The mechanosensitive ion channel PIEZO1 plays critical roles in physiological and pathological processes in response to various types of mechanical forces, including shear stress, stretch, and extracellular matrix (ECM) stiffness. Decidualization is crucial for a successful pregnancy, characterized by the differentiation of fibroblastic endometrial stromal cells into round, secretory decidual cells, along with the rapid remodeling of the ECM. Herein, we report that PIEZO1 plays a crucial role in enhancing decidualization in response to extracellular matrix (ECM) stiffness and cell contraction. Uterine-specific knockout of Piezo1 using Pgr-Cre in mice results in subfertility due to decidualization impairment in mid-late pregnancy.
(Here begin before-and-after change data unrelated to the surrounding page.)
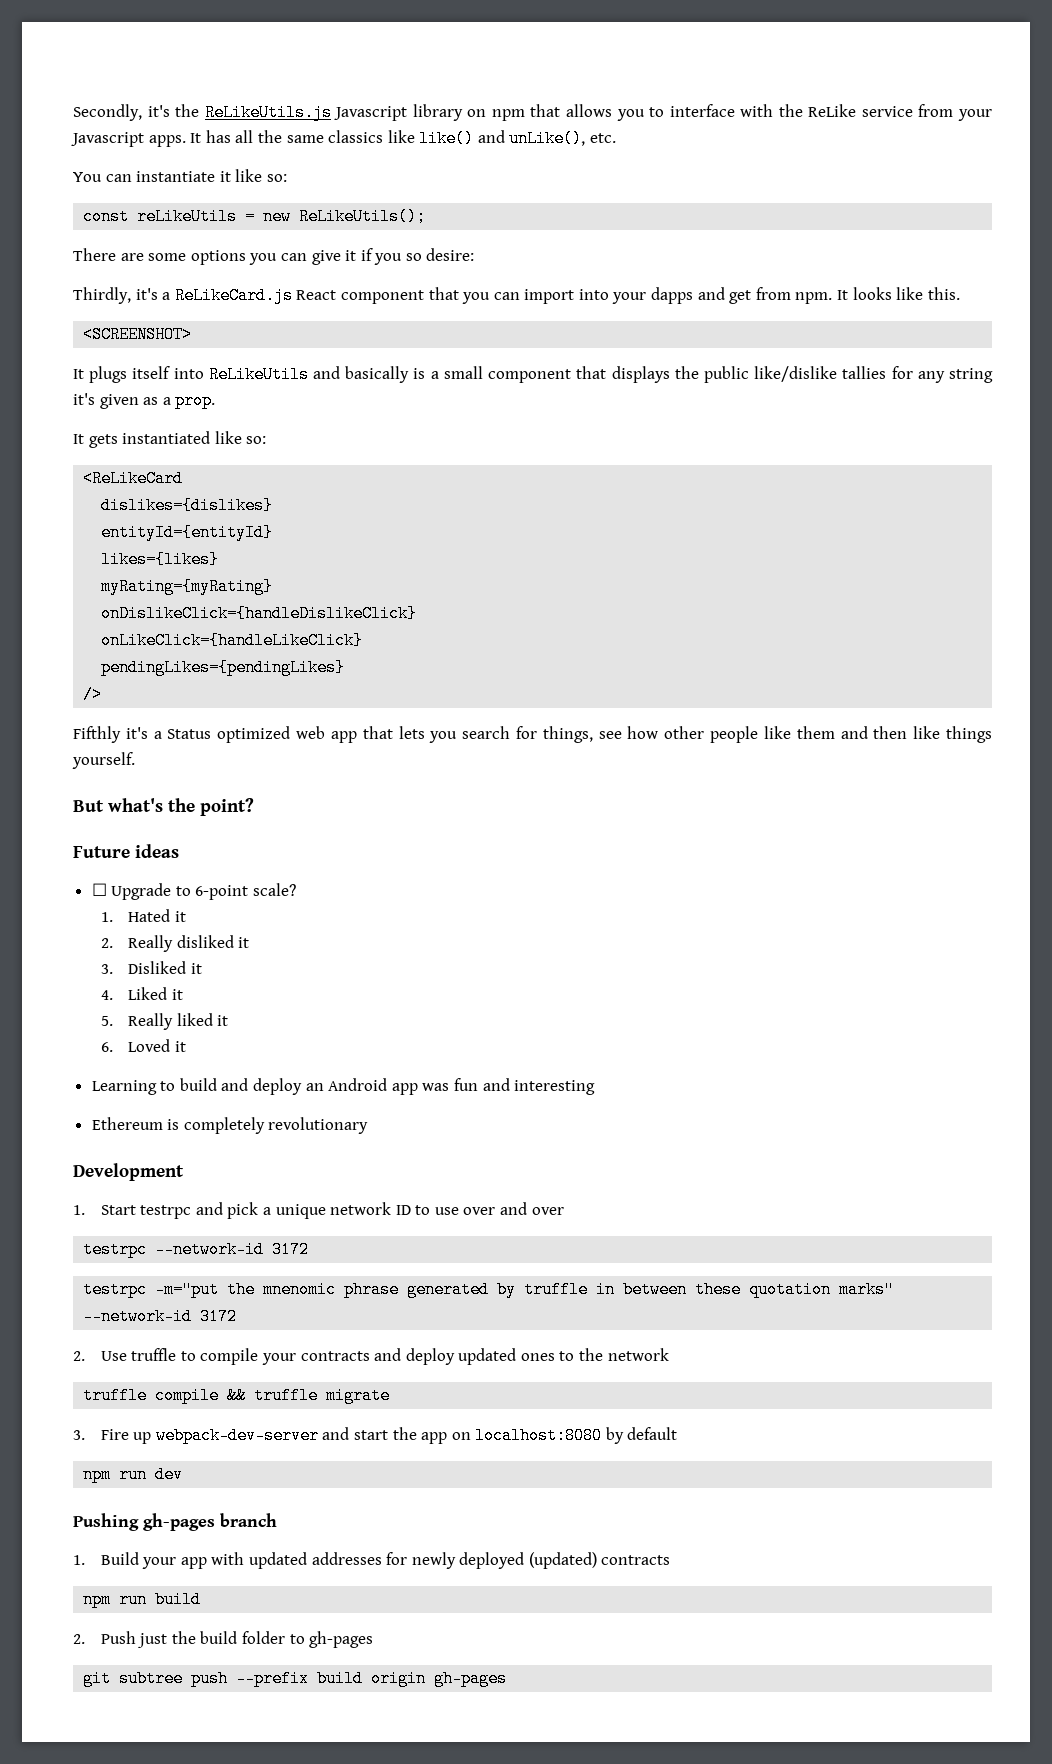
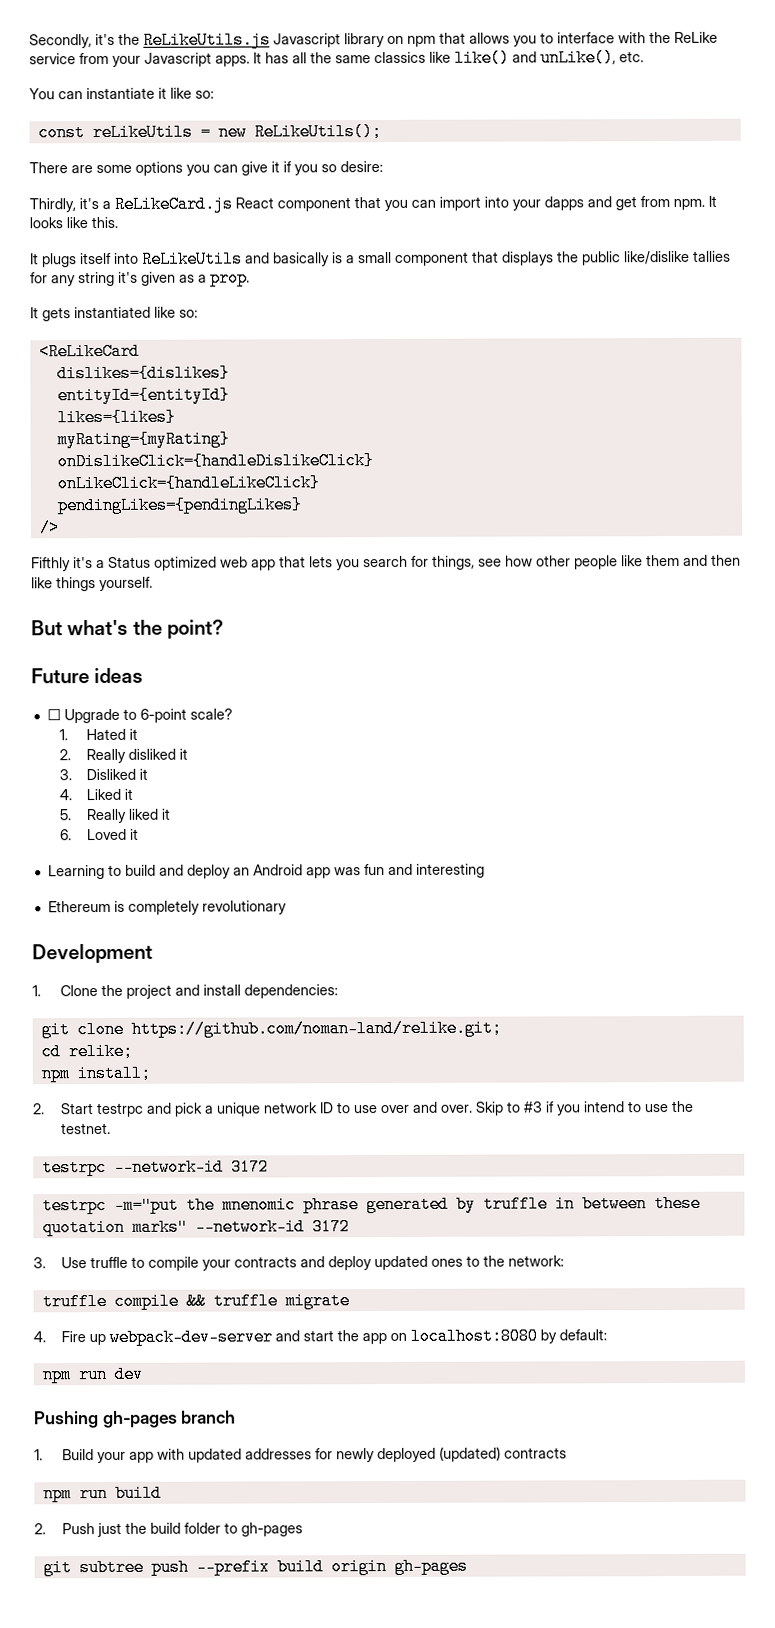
[83,326,193,343] // <SCREENSHOT> -> (118, 222) none
(85, 1210) none -> [59,984,338,999] [40,1019,502,1039] [40,1042,133,1061] [40,1064,151,1083] [33,1103,45,1115] Clone the project and install dependencies: // git clone https://github.com/noman-land/relike.git; // cd relike; // npm install; // 2.
[531,1207,564,1215] over -> [440,1100,694,1116] [60,1122,111,1135] over. Skip to #3 if you intend to use the testnet.
[73,1351,85,1361] 2. -> [33,1257,46,1269] 3.
[607,1348,669,1361] network -> [507,1255,564,1267] network:
[73,1430,85,1440] 3. -> [33,1331,46,1343] 4.
[627,1427,678,1440] default -> [558,1329,607,1341] default:

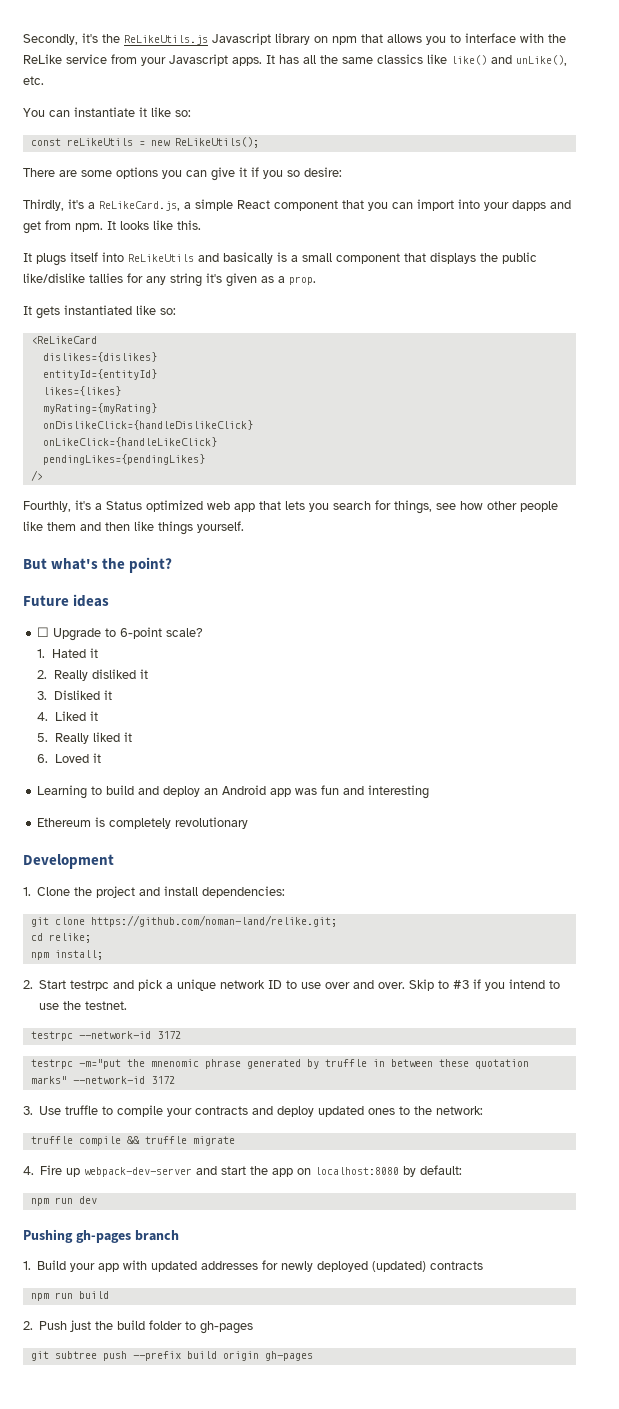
[114,195,233,213] ReLikeCard.js -> [99,199,233,211] ReLikeCard.js, a simple
[31,557,71,572] Fifthly -> [23,501,71,512] Fourthly,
Silencing of PIEZO1 in human endometrial stromal cells also results in impaired decidualization. Treatment with the PIEZO1 agonist Yoda1 enhances decidualization in both in vivo and in vitro models. Stromal cells growing on ECM with 25 kPa stiffness display a better decidualization response than cells seeded on softer 2 kPa surface or harder surface of the regulator petri dish, and this difference is abolished by null of Piezo1. Consistent with PIEZO1 as a Ca ²⁺ modulator, blocking of intracellular Ca ²⁺ or pCaMKII significantly inhibits Yoda1-enhanced decidualization. Further investigation reveals that BECN1-dependent autophagy acts as the downstream of PIEZO1. Silencing of Beclin1 abolishes Yoda1-induced decidualization, while Tat-BECN1 fully rescues impaired decidualization caused by the lack of PIEZO1. Finally, the lower expression of PIEZO1 is associated with impaired decidualization in the endometrium of endometriotic baboons. In conclusion, we have uncovered a novel mechanism of decidualization that is regulated by PIEZO1-mediated mechanotransduction, providing further insight into decidualization studies.